Este verano, Estados Unidos acogerá el primer Mundial de Clubes de 32 equipos, y el año que viene, la primera Copa del Mundo de 48 selecciones, pero la relación de Infantino con Trump parece ir más allá que la que mantienen un dirigente deportivo y un jefe de Estado. Infantino tiene más acceso a Trump que la mayoría de líderes mundiales. Recientemente, ha realizado una gira por Oriente Próximo con el presidente norteamericano. En Arabia Saudí, el jefe de la FIFA se sentó al lado del príncipe Mohammed bin Salmán, más cerca que Marco Rubio, el secretario de Estado de EE.UU. Detrás del atril, Trump explicó que Infantino “había llevado la Copa del Mundo a Arabia Saudí”, contradiciendo las afirmaciones de la FIFA de que la elección había pasado por los debidos procesos. Antes, en el grupo de trabajo dedicado al Mundial 2026 en la Casa Blanca, el presidente describió al mandatario de la FIFA como “alguien que se despierta el día de Navidad siendo un niño pequeño que mira todos esos regalos que hay bajo el árbol “. Infantino se alinea con el movimiento MAGA. Como explica Juley Boykoff en The Guardian, “deja al descubierto la mentira de que el deporte no tiene importancia y que el fútbol debería ser, como defiende la FIFA, apolítico. En los años 30, Mussolini y Hitler explotaron grandes competiciones deportivas, y en 1978, la dictadura argentina se benefició de organizar el Mundial. Dictadores, autócratas y caudillos siempre se han aprovechado de este deporte”.

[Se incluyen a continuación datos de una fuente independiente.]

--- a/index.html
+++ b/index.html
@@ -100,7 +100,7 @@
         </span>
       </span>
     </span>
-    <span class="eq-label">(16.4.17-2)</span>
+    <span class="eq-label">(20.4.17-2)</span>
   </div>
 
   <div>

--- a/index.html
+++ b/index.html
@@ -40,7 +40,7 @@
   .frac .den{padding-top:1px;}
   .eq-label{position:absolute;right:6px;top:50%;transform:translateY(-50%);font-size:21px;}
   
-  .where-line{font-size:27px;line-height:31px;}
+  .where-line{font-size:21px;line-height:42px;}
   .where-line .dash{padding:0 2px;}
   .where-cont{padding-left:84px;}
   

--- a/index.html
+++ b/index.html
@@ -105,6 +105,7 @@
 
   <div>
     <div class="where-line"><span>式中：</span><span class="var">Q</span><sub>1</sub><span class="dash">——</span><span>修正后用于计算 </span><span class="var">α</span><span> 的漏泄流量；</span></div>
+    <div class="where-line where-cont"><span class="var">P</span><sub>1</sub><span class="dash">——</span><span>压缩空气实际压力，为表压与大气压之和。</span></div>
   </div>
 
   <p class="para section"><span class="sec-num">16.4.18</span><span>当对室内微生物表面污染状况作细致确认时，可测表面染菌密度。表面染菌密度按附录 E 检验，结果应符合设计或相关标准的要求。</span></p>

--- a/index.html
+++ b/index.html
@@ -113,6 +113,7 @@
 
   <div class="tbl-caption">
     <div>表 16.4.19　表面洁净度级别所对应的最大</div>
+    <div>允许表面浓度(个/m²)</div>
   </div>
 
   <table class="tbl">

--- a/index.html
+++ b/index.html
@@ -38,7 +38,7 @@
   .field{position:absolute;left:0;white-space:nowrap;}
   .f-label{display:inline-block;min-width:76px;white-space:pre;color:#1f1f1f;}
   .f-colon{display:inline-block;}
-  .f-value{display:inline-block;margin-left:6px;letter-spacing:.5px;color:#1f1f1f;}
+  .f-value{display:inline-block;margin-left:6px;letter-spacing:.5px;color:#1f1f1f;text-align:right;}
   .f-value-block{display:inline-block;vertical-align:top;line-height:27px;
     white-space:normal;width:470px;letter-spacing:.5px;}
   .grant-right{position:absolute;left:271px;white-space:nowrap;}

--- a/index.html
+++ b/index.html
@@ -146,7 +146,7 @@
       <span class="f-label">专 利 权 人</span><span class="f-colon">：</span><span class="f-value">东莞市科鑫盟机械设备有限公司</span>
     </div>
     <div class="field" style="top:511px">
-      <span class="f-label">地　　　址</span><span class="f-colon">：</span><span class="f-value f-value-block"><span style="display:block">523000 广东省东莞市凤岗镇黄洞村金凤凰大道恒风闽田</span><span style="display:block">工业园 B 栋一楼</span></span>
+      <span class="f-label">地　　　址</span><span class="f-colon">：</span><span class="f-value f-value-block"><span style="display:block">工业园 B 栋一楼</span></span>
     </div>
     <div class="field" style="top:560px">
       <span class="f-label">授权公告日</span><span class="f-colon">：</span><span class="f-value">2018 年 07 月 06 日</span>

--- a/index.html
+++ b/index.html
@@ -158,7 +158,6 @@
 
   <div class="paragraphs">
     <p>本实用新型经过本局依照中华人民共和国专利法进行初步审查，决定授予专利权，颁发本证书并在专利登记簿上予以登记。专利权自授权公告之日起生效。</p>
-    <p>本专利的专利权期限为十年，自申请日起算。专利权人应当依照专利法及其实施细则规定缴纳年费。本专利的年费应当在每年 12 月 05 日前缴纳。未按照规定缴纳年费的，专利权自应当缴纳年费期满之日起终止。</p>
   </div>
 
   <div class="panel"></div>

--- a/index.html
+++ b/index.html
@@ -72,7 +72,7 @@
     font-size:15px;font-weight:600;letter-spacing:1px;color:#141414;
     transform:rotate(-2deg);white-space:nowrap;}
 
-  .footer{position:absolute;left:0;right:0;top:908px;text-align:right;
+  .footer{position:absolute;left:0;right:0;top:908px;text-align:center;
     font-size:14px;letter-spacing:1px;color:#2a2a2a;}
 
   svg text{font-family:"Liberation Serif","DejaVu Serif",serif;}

Aquel viaje a Arabia provocó que llegara tarde al 75º congreso de la FIFA, celebrado en Luque, Paraguay, donde dejó colgados al presidente del país, Santiago Peña, y a cientos de delegados, en una ciudad reprimida por una gigantesca presencia militar decidida a mantener a salvo a la ‘familia del fútbol’. Había soldados con rifles e incluso tanques formando en las calles. En protesta por esa tardanza, la UEFA en bloque, incluidos los miembros del consejo de la FIFA, escenificaron su retirada, dejando a Infantino rodeado de ocho asientos vacíos en el escenario. Parecía algo alterado, pero no podía enfadarse. Sabía que, con tantas federaciones dependientes de los fondos de desarrollo de la FIFA, el resto del mundo le daría su apoyo. Señaló hábilmente los 13.000 millones de dólares de ingresos para el ejercicio 2023-26 como incentivo. A la CONMEBOL, la manera de actuar de Infantino no pareció preocuparle en exceso. De hecho, la confederación incluso lo homenajeó bautizando con su nombre a una torre del Bourbon Hotel de la ciudad paraguaya. Un gesto llamativo, teniendo en cuenta que el hotel llegó a incluir una placa con los nombres de los dirigentes sudamericanos que más tarde serían arrestados en el escándalo de corrupción de la FIFA.

Infantino parece intocable. Es más, con Bin Salmán, un dictador, y Trump, un criminal convicto de su parte, va camino de empequeñecer el tan denostado mandato de Blatter.